TASK ITEM
Among the entries below, count the lines that contain the word "architecture". Respond with the count only.

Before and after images

● ● ● ● ●

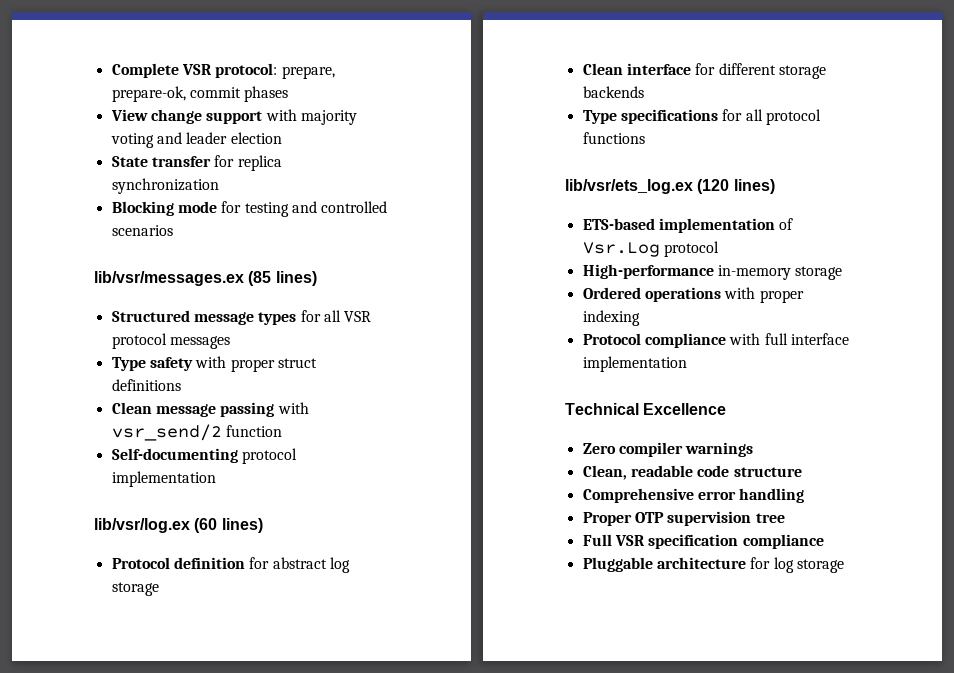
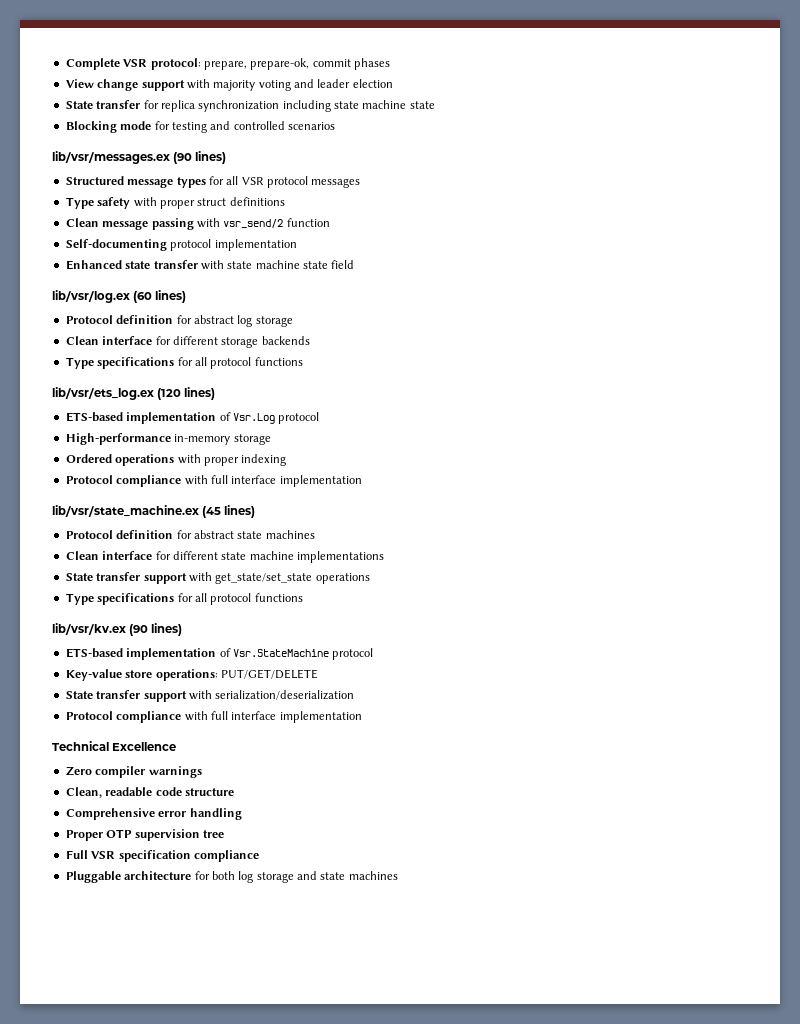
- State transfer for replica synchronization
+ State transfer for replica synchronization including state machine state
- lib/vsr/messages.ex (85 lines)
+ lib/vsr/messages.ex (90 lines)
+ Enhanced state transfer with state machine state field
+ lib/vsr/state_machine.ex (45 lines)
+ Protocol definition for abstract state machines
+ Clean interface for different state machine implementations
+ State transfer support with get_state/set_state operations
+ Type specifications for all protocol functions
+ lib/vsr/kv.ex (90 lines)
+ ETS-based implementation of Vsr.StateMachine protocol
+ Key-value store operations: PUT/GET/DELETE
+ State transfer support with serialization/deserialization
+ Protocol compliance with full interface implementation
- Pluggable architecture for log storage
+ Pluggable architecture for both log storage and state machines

● ● ● ● ●

SOLUTION FOR THIS PROBLEM
2